== MATERIAL SHOWN

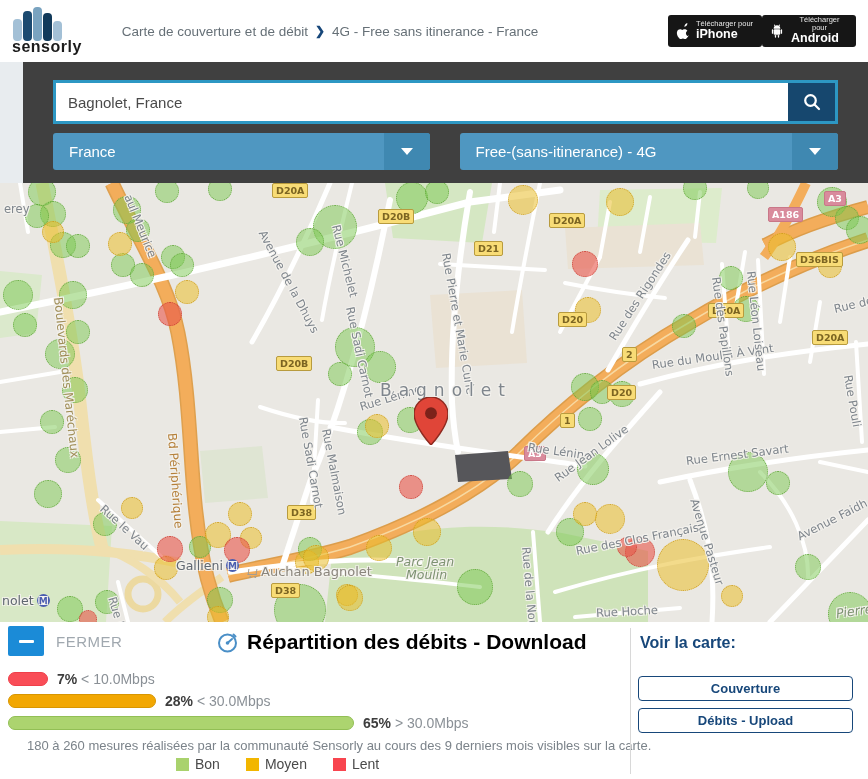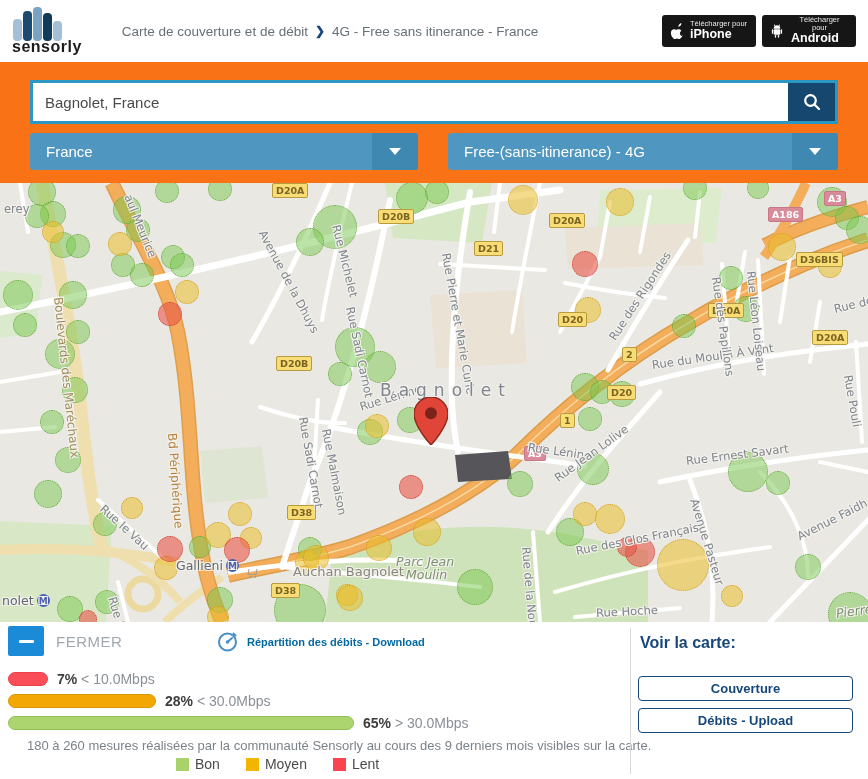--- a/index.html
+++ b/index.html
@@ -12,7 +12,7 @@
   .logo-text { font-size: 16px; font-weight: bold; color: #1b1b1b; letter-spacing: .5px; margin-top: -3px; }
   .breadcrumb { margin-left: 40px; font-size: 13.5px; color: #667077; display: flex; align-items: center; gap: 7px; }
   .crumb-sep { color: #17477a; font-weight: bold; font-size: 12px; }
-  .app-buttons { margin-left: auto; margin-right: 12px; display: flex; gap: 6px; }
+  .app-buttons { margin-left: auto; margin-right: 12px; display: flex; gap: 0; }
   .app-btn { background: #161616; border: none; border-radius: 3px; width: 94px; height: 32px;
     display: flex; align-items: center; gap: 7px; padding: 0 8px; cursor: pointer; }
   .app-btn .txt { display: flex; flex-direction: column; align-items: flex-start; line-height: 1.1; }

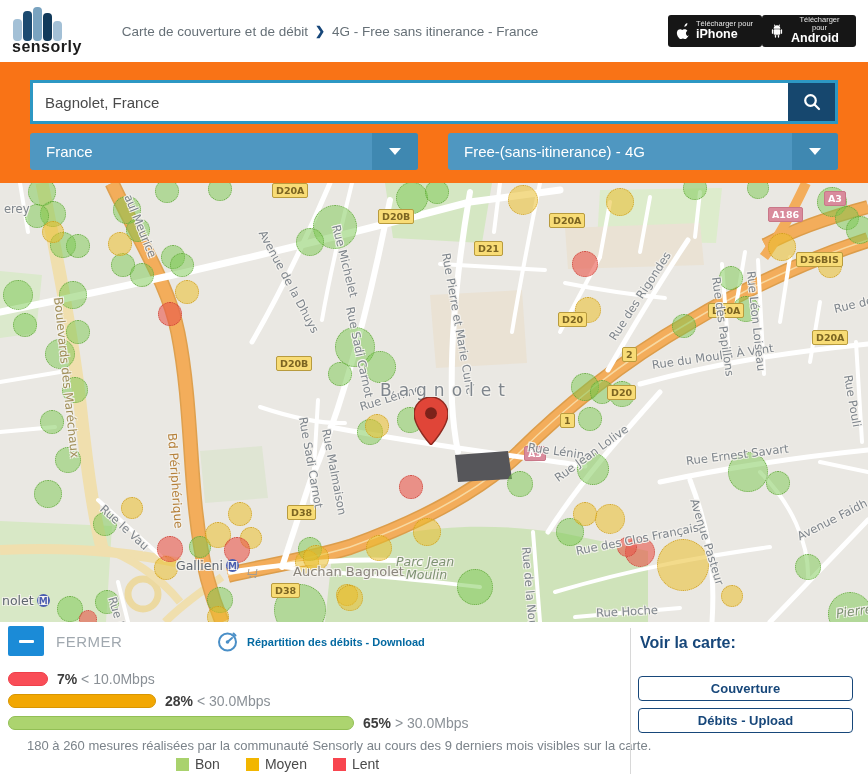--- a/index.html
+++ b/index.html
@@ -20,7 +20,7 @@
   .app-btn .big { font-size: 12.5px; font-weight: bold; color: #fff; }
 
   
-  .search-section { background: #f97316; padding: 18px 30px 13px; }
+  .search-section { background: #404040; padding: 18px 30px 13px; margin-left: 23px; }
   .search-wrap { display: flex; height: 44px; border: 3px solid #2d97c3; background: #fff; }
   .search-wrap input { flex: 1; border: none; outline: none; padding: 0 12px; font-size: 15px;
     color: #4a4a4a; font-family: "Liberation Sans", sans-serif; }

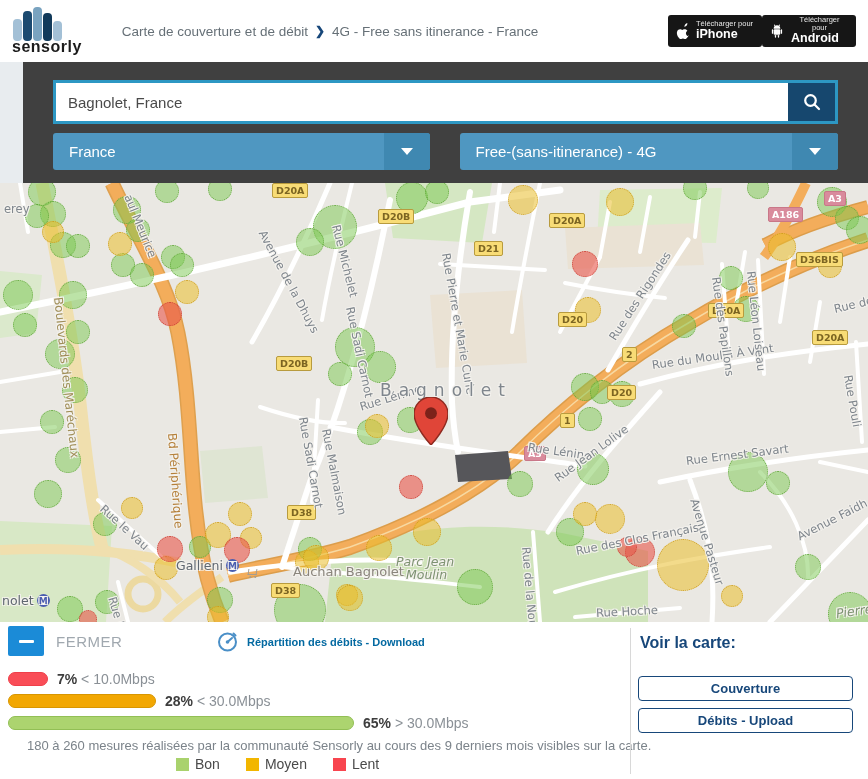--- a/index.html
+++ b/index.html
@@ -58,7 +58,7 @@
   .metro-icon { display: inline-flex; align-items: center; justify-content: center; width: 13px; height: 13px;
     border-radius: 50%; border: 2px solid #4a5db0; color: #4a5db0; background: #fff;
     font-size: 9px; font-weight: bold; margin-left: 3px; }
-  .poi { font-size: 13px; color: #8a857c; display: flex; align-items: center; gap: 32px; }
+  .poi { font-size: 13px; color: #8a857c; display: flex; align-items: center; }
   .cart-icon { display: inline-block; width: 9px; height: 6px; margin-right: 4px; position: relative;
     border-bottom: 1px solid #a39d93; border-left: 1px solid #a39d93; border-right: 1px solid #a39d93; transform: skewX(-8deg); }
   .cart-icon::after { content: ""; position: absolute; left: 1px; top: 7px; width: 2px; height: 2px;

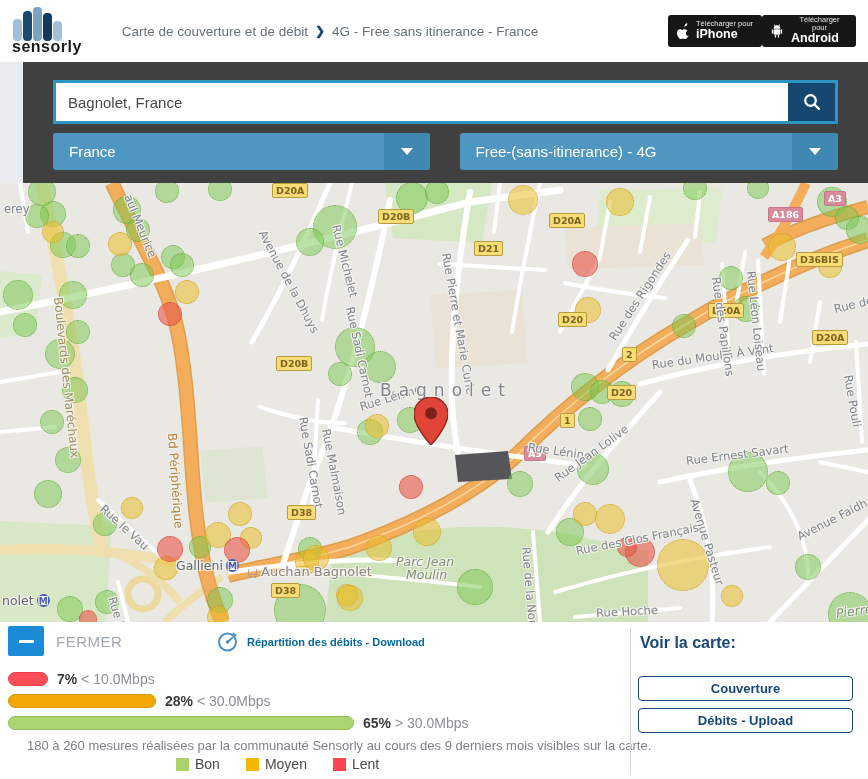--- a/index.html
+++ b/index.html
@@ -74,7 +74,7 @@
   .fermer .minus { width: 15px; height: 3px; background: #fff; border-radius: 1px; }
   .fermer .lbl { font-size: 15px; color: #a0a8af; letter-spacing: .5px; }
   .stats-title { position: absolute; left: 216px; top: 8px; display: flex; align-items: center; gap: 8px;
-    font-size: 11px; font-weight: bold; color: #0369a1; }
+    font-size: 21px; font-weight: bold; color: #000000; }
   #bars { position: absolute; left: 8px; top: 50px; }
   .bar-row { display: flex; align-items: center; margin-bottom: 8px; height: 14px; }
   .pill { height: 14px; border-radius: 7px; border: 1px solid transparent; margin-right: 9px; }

====

» **ACTION ITEM**: Search the listing for the word "fermer". Copy every line in which it occurs.

» **TASK RESULT**:
   .fermer .minus { width: 15px; height: 3px; background: #fff; border-radius: 1px; }
   .fermer .lbl { font-size: 15px; color: #a0a8af; letter-spacing: .5px; }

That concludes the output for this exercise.